**Task inputs:**
________
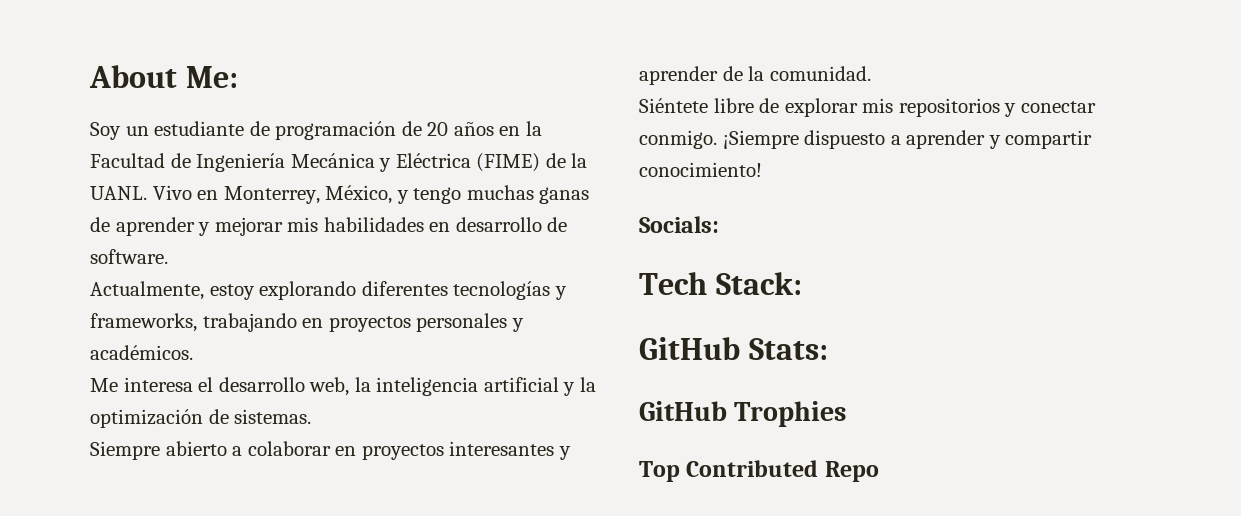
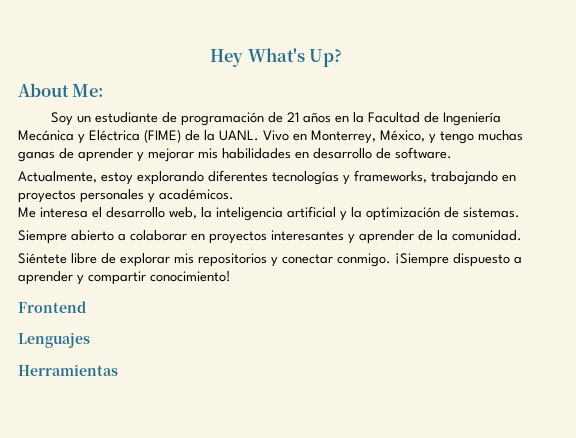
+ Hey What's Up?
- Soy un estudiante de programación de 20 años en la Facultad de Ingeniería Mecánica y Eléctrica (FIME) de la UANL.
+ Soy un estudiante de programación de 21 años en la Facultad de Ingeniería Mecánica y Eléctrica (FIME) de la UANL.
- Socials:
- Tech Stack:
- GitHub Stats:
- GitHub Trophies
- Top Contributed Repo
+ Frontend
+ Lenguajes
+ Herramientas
________
**Task directions:**
Return the listing above in full and without alteration, excluding its pictures.

**Written solution:**
+ Hey What's Up?
- Soy un estudiante de programación de 20 años en la Facultad de Ingeniería Mecánica y Eléctrica (FIME) de la UANL.
+ Soy un estudiante de programación de 21 años en la Facultad de Ingeniería Mecánica y Eléctrica (FIME) de la UANL.
- Socials:
- Tech Stack:
- GitHub Stats:
- GitHub Trophies
- Top Contributed Repo
+ Frontend
+ Lenguajes
+ Herramientas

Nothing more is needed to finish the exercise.